¡Prematuros mal y posteriores peor!
- 15/08/2026 00:00
Al momento presente, ante la campaña, primero disimulada y ahora, por todas sus manifestaciones, francamente abierta, nadie debe dudar que el gobierno, desde que fue inaugurado, ha tenido entre sus objetivos reabrir la mina de cobre.
Ninguna repercusión, materialmente visible, por cuanto la empresa minera, so pretexto de la “auditoría integral” que interesadamente se ha prolongado, ha seguido operando, parece que ha tenido el fallo que declaró inconstitucional el contrato ley que la amparaba.
A la susodicha y dilatada auditoría, para mayor evidencia de que el objetivo es que la mina vuelva a operar, y todo indica que regentada por la misma empresa, que todos los días se promociona como benefactora, se le agregó la pantomima de la “comisión técnica” de subalternos ministeriales que, para la sorpresa de nadie, con seguridad, después de “una evaluación objetiva y para contribuir a la necesaria y urgente creación de empleos”, recomendará, animados del más acendrado patriotismo, que la mina se reabra.
Ese camino ya está trazado, pero porque al parecer sus promotores presienten o temen la eventual repulsa popular y una nueva demanda, hacía falta que alguien, “le agregara la guinda al pastel” y esta se materializó, cuando en una actividad para nada relacionada, pues estaba dedicada a temas de índole penal, un magistrado de la Corte, pontificalmente, declaró que “el fallo de marras no declaró inconstitucional la actividad minera”.
Es máxima que los magistrados y jueces, solamente hablen con sus fallos; no antes y no después.

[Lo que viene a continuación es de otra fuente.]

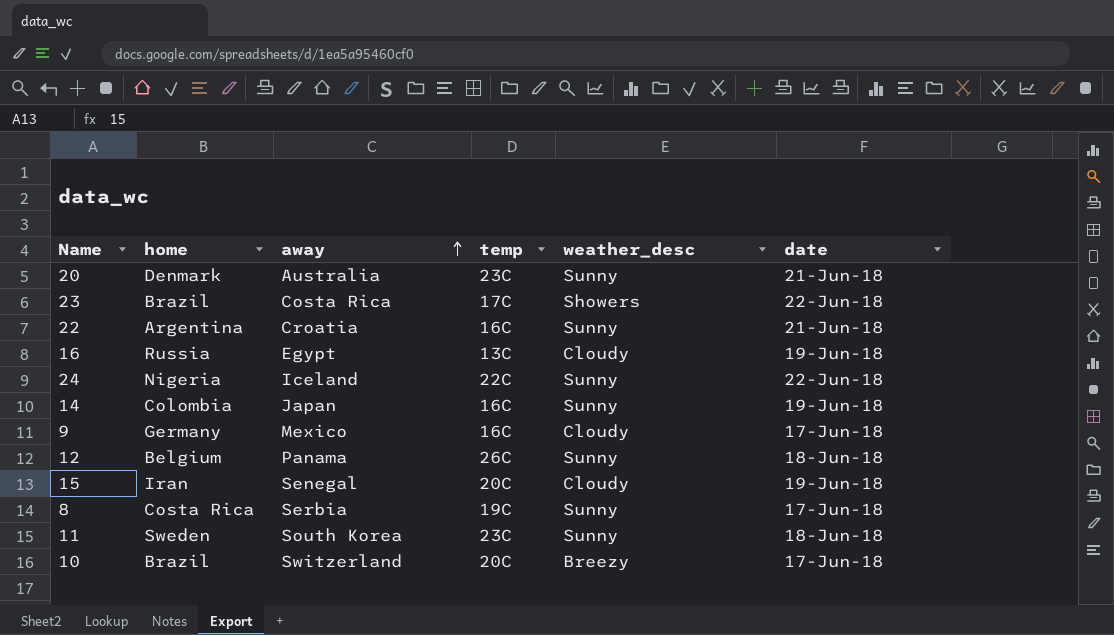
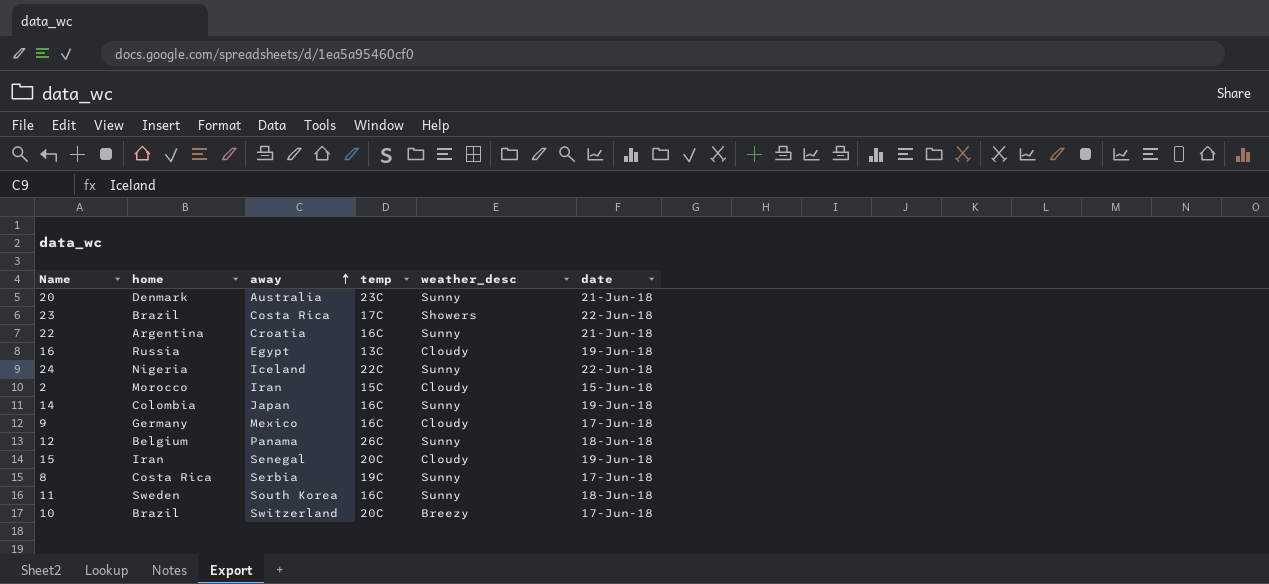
row 2: none -> Morocco | Iran | 15C | Cloudy | 15-Jun-18
11 | temp: 23C -> 16C

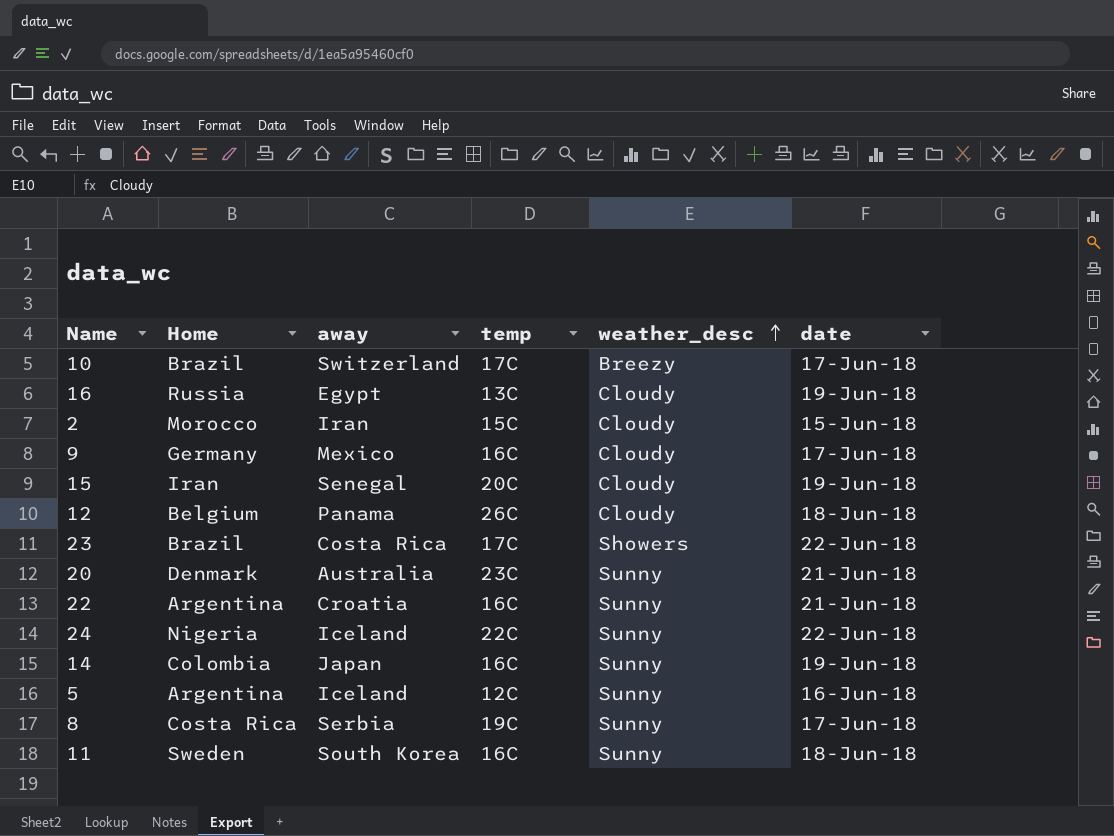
row order: away ascending -> weather_desc ascending
column name: home -> Home
10 | temp: 20C -> 17C
12 | weather_desc: Sunny -> Cloudy
row 5: none -> Argentina | Iceland | 12C | Sunny | 16-Jun-18

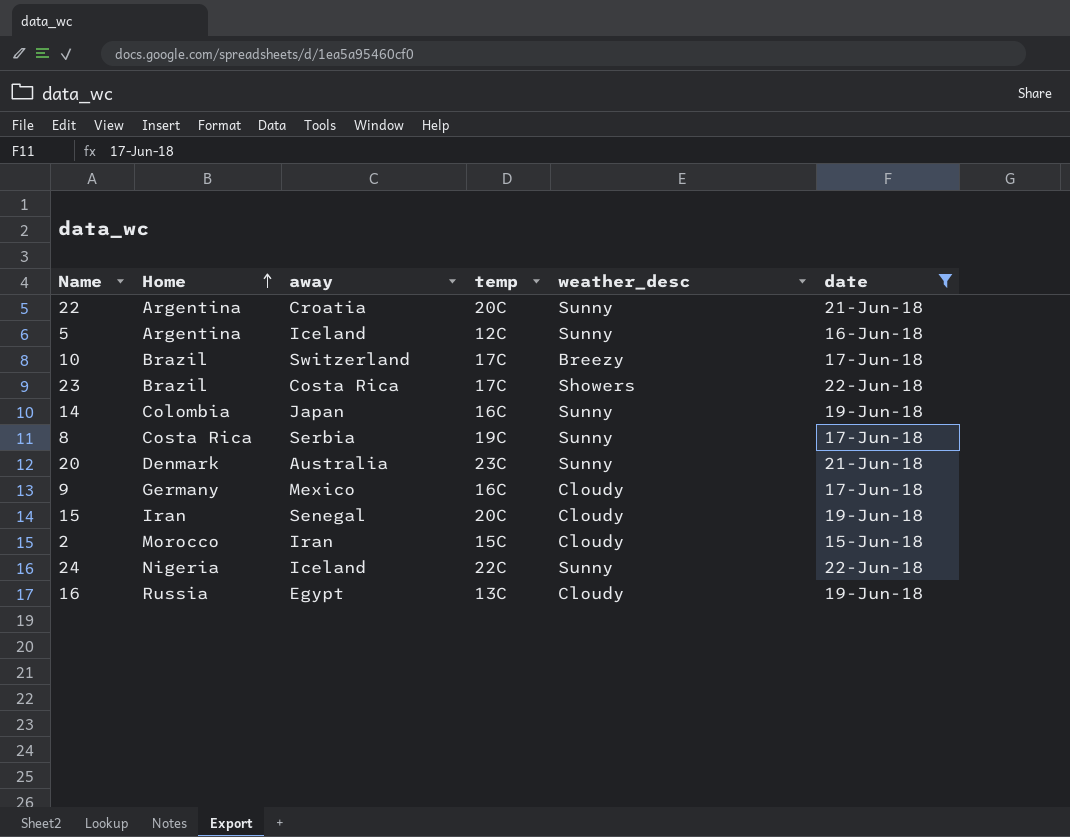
filter: none -> date != 18-Jun-18
row order: weather_desc ascending -> Home ascending
22 | temp: 16C -> 20C

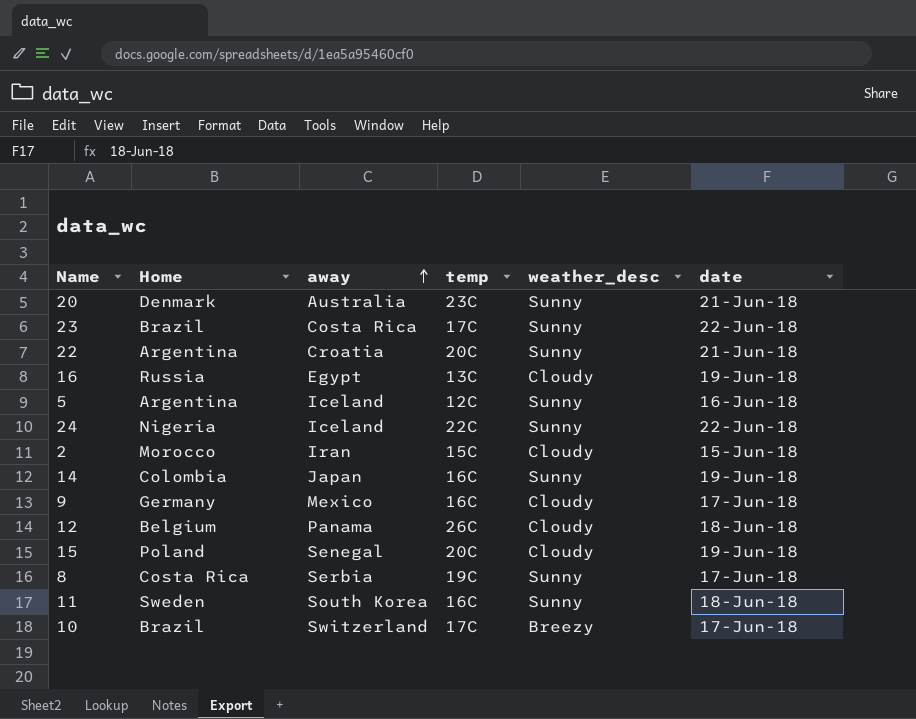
filter: date != 18-Jun-18 -> none
row order: Home ascending -> away ascending
23 | weather_desc: Showers -> Sunny
15 | Home: Iran -> Poland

Su misión y su responsabilidad concluye allí. Cuando alguno de ellos disiente de las decisiones de sus pares, debe consignar su desacuerdo en un salvamento o en los llamados “votos razonados”. Por eso sorprende que ahora, 3 años después, sin razón ni justificación, se hagan aclaraciones interpretativas que, por extemporáneas, están fuera de lugar.

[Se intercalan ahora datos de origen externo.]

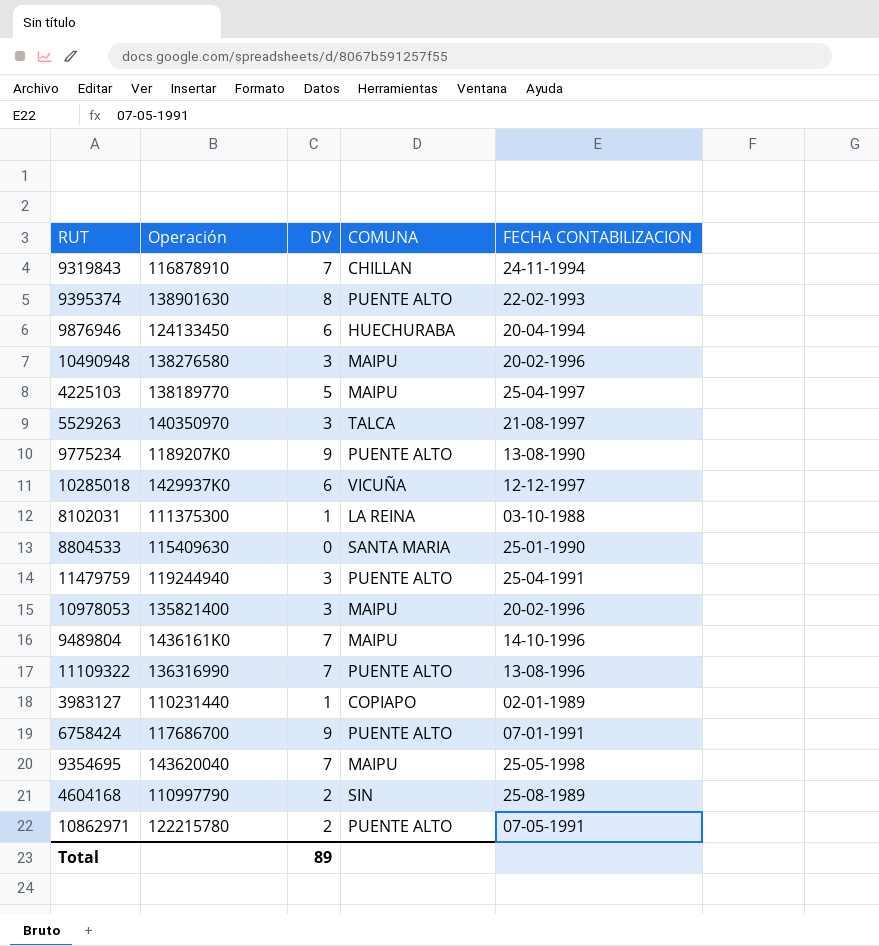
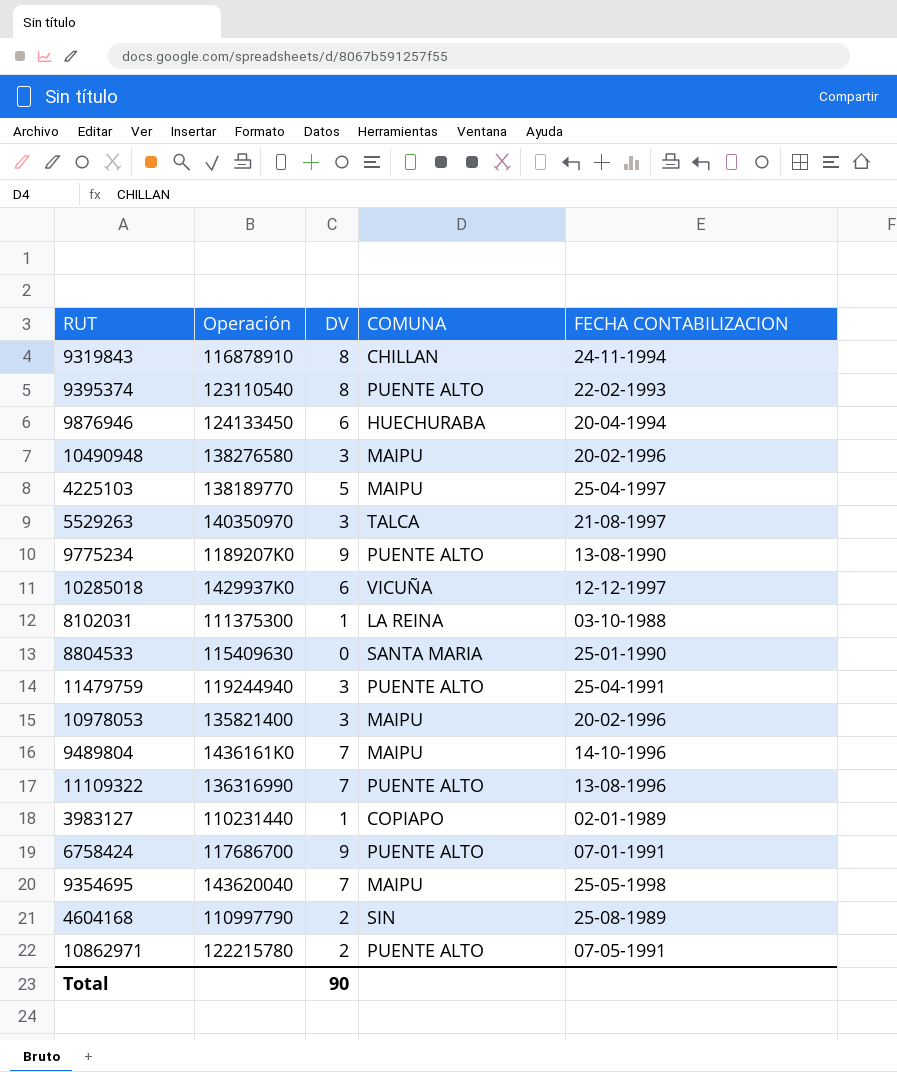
9319843 | DV: 7 -> 8
9395374 | Operación: 138901630 -> 123110540
Total | DV: 89 -> 90

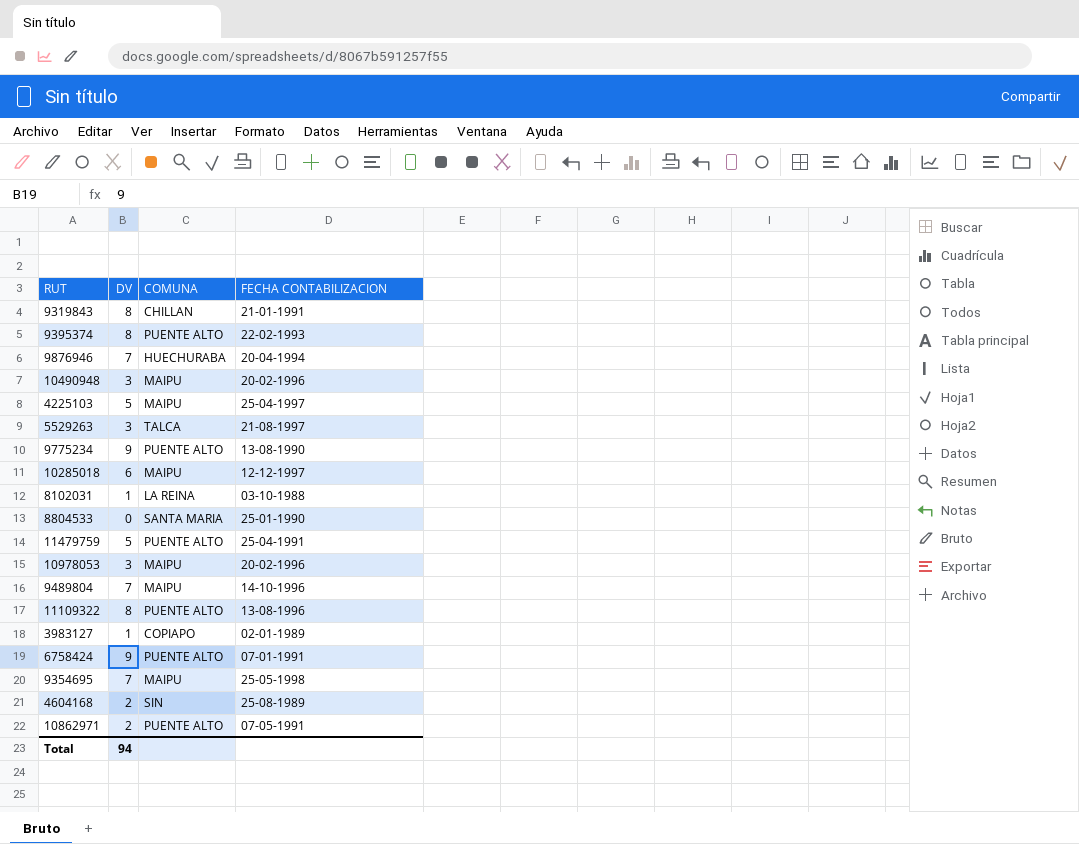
column Operación | position: 2 -> none
9319843 | FECHA CONTABILIZACION: 24-11-1994 -> 21-01-1991
9876946 | DV: 6 -> 7
10285018 | COMUNA: VICUÑA -> MAIPU
11479759 | DV: 3 -> 5
11109322 | DV: 7 -> 8
Total | DV: 90 -> 94

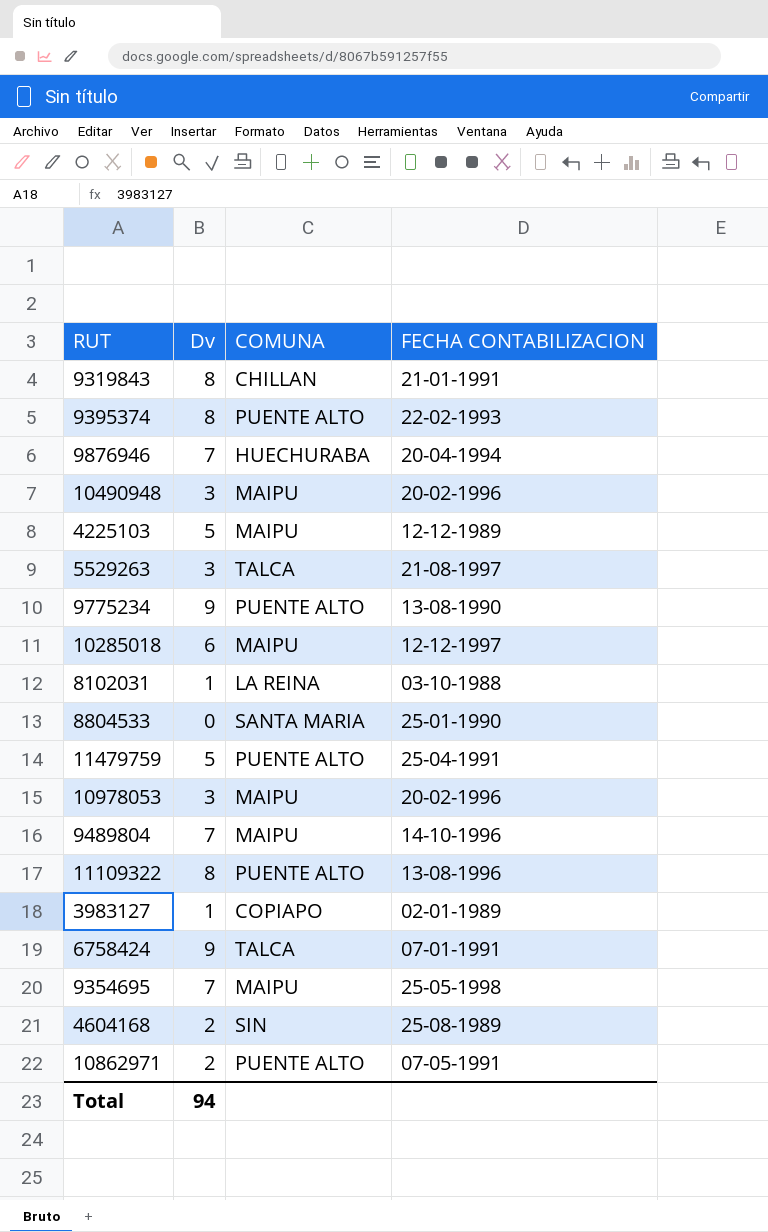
column name: DV -> Dv
4225103 | FECHA CONTABILIZACION: 25-04-1997 -> 12-12-1989
6758424 | COMUNA: PUENTE ALTO -> TALCA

El fallo dijo lo que dijo: el contrato que aprobó la operación de la mina es inconstitucional. Desde luego, la actividad minera no está prohibida y nadie ha dicho que lo esté; pero cada explotación debe ser producto de una concesión, plasmada en el correspondiente instrumento legal que expresamente la autorice. Y cada autorización tendrá que ser evaluada por sus eventuales beneficios y perjuicios. Cuando el gobierno decida como revestirá su decisión, entonces y solo entonces, se abrirá el compás para una eventual decisión jurisdiccional. Mientras tanto, los jueves y magistrados, que solo deben hablar mediante sus fallos, antes y después, deben guardar un prudente silencio.